* Work item *
Word for word, transcribe the lines below and drop the pictures.
***
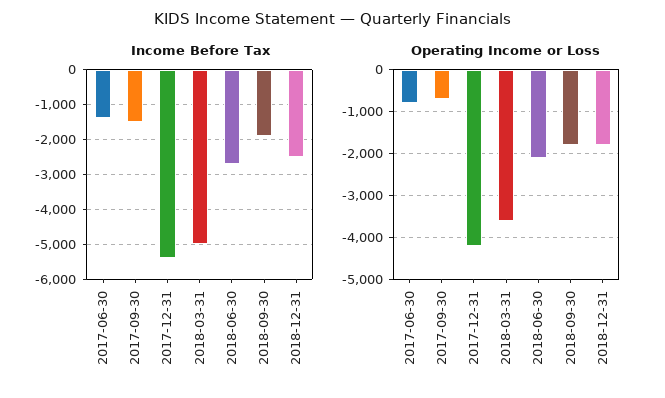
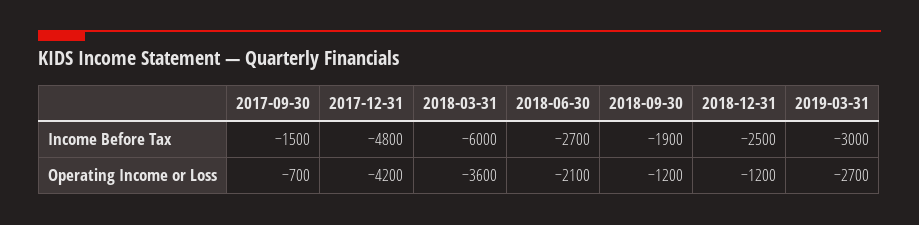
Income Before Tax, 2017-06-30: -1400 -> none
Income Before Tax, 2017-12-31: -5400 -> -4800
Income Before Tax, 2018-03-31: -5000 -> -6000
Operating Income or Loss, 2017-06-30: -800 -> none
Operating Income or Loss, 2018-09-30: -1800 -> -1200
Operating Income or Loss, 2018-12-31: -1800 -> -1200
Income Before Tax, 2019-03-31: none -> -3000
Operating Income or Loss, 2019-03-31: none -> -2700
***
* Answer to this problem *
Income Before Tax, 2017-06-30: -1400 -> none
Income Before Tax, 2017-12-31: -5400 -> -4800
Income Before Tax, 2018-03-31: -5000 -> -6000
Operating Income or Loss, 2017-06-30: -800 -> none
Operating Income or Loss, 2018-09-30: -1800 -> -1200
Operating Income or Loss, 2018-12-31: -1800 -> -1200
Income Before Tax, 2019-03-31: none -> -3000
Operating Income or Loss, 2019-03-31: none -> -2700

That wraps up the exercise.